Should the Assad regime go the way of Kadhafi, it would be clear to the international community that Russia and China are not reliable friends, and that they would be willing to sacrifice their allies should the price be right. It is unlikely that either Vladimir Putin or incoming Chinese President Xi Jinping would agree to such a climb down. Both are proud nationalists, and are known to be tough bargainers. Hence what is likely is that NATO will continue to weaponise the insurgents against Assad, without being able to deliver a knockout blow to the regime.

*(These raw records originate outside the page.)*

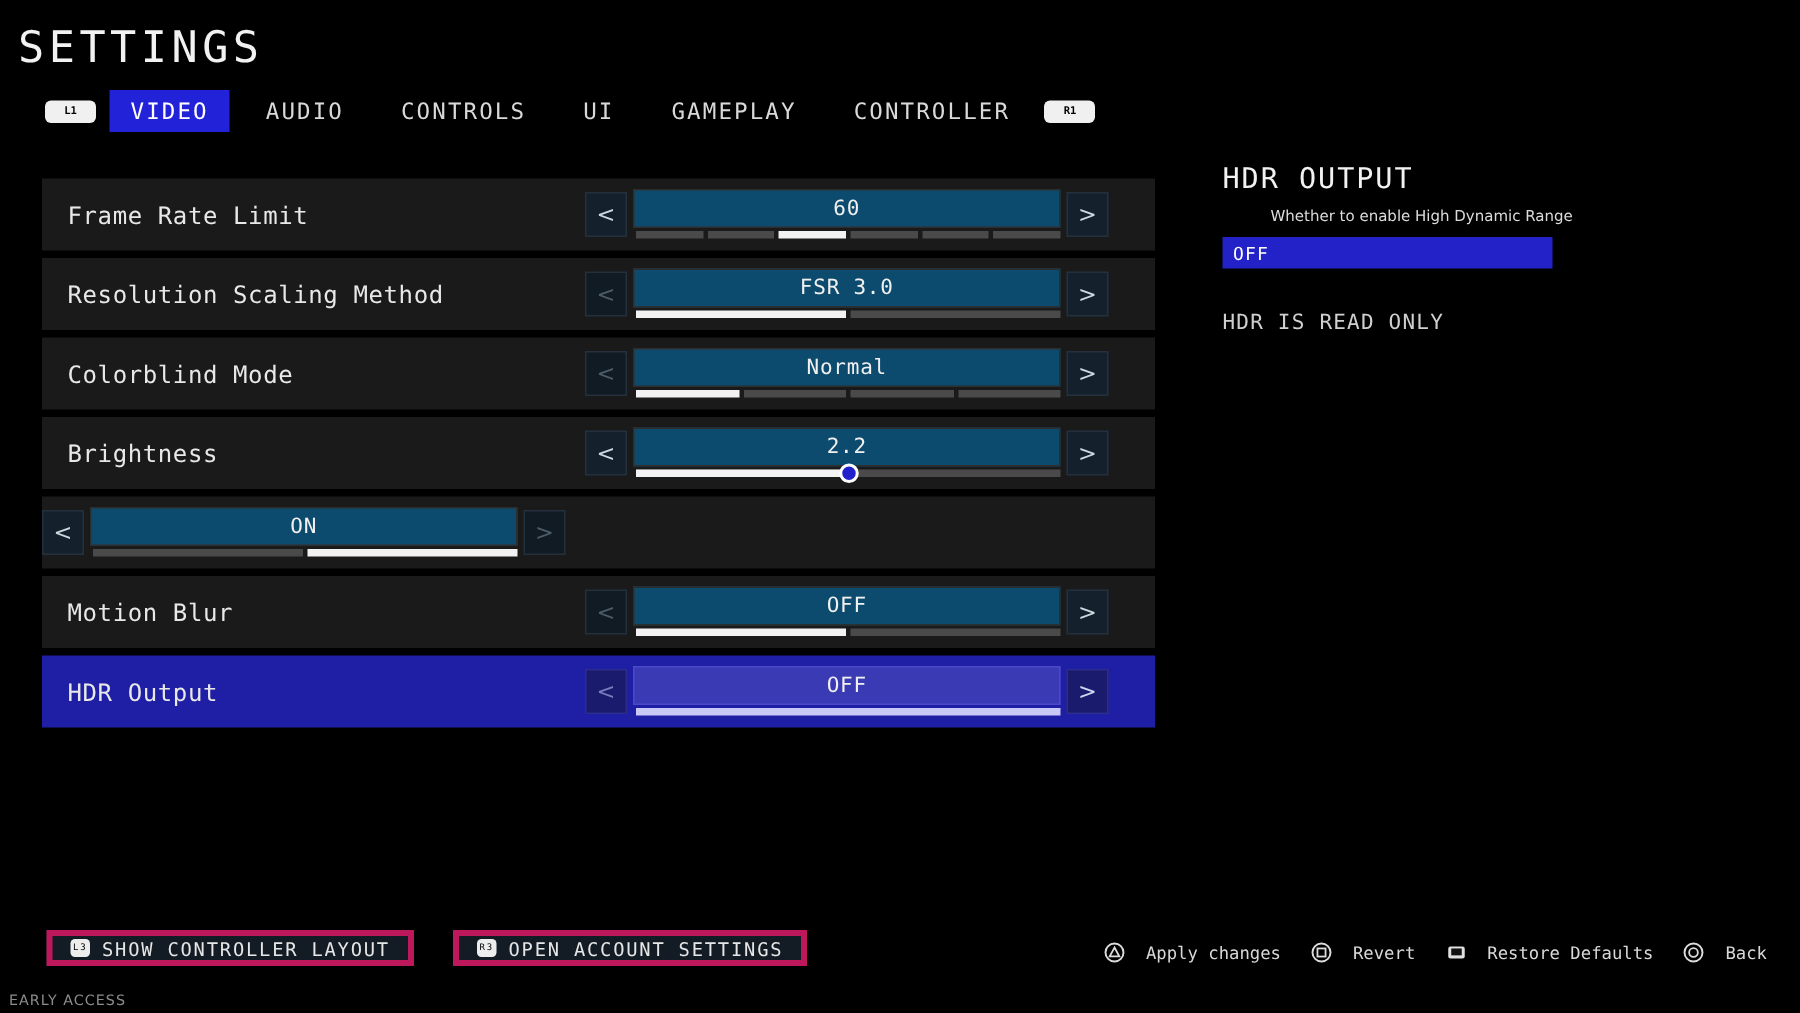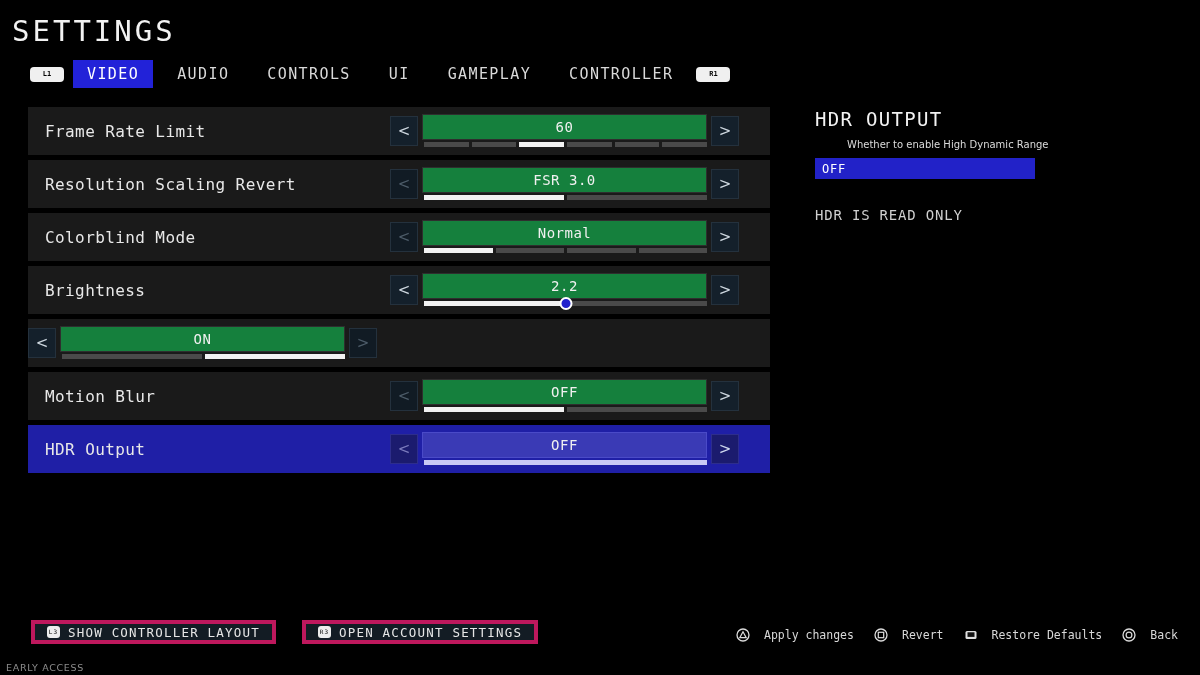--- a/index.html
+++ b/index.html
@@ -40,7 +40,7 @@
 
   
   #settings-list {
-    position: absolute; left: 28px; top: 107px;
+    position: absolute; left: 28px; top: 119px;
     width: 742px;
   }
   .row {

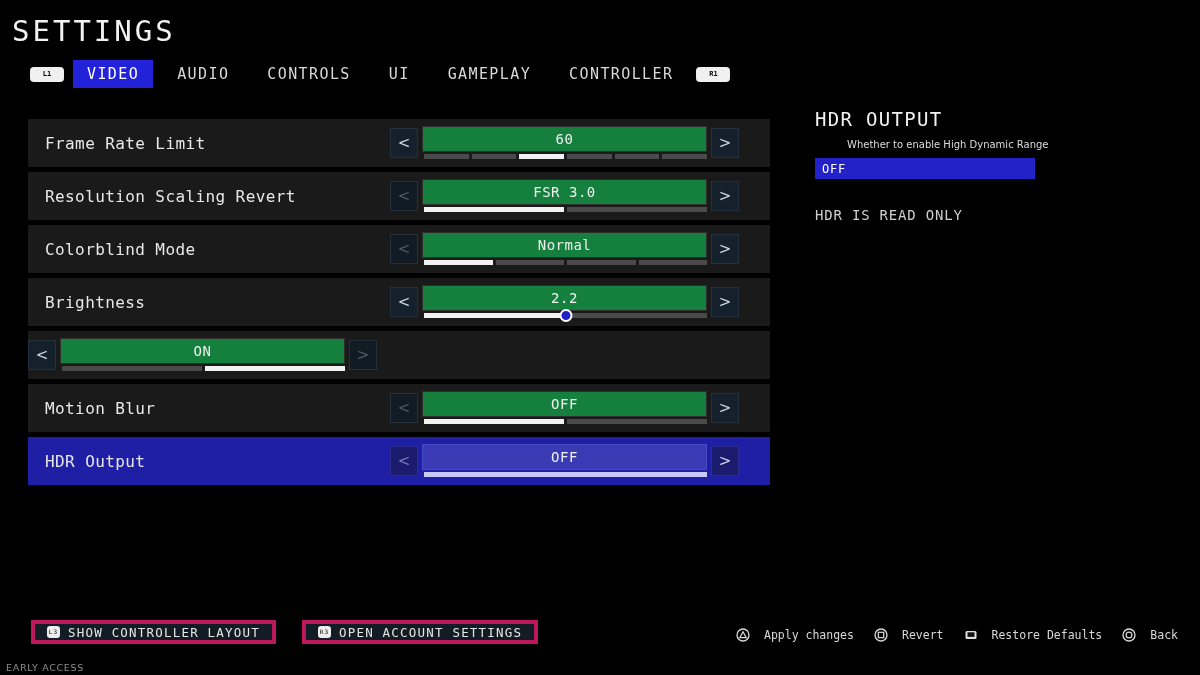--- a/index.html
+++ b/index.html
@@ -72,7 +72,7 @@
   }
   .value-box {
     position: absolute; left:0; top:0; width: 100%; height: 26px;
-    background: #15803d; border: 1px solid #2e2e2e;
+    background: #0c4a6e; border: 1px solid #2e2e2e;
     display: flex; align-items: center; justify-content: center;
   }
   .row.selected .value-box { background:#3a3ab5; border-color:#4a4ac8; }

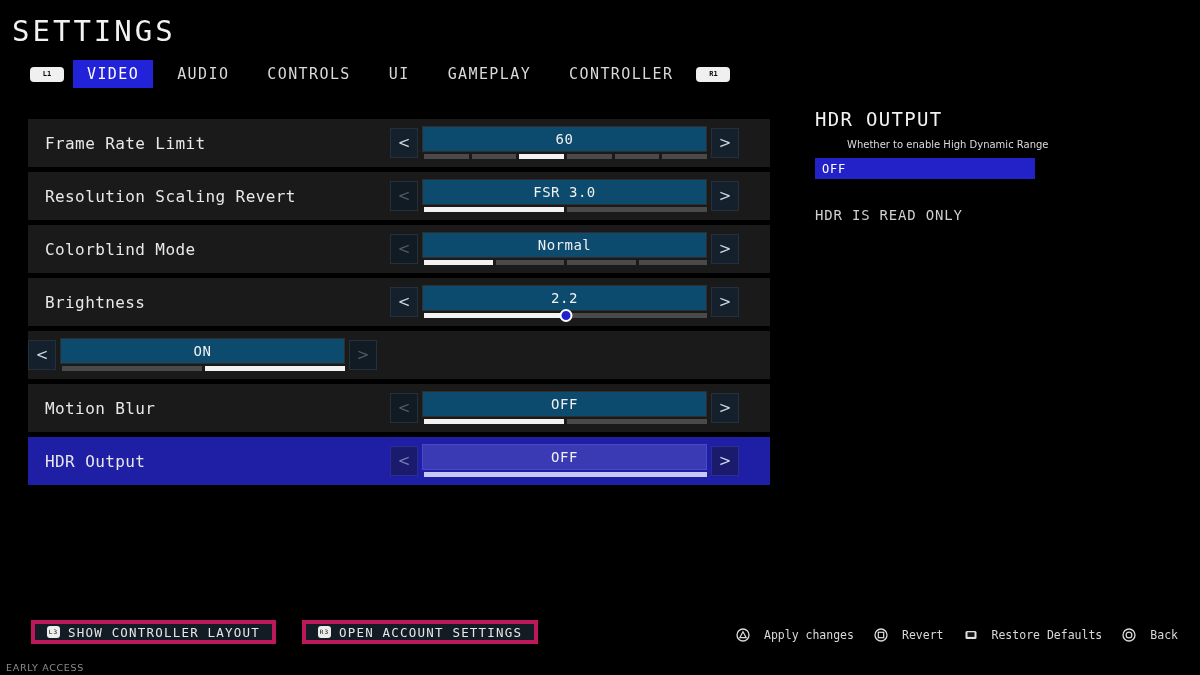--- a/index.html
+++ b/index.html
@@ -197,7 +197,7 @@
         <div class="arrow-btn">&gt;</div>
       </div>
       <div class="row">
-        <div class="row-label">Resolution Scaling Revert</div>
+        <div class="row-label">Resolution Scaling Method</div>
         <div class="arrow-btn dim">&lt;</div>
         <div class="value-wrap">
           <div class="value-box">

The danger in such a strategy is that theinfection (of armed insurgency) could easily spread to Turkey, Bahrain and even Saudi Arabia, where there exist huge pockets of disaffected individuals. Once such a fire spreads, putting it down would become almost impossible. NATO is playing with fire in Syria but the alliance has no choice. Having made GCC investors lose so much cash, and after having placed even larger sums of money at risk by their policies of greed and graft, the alliance has no choice but to continue to act as a mercenary force that will ensure regime change for its financiers.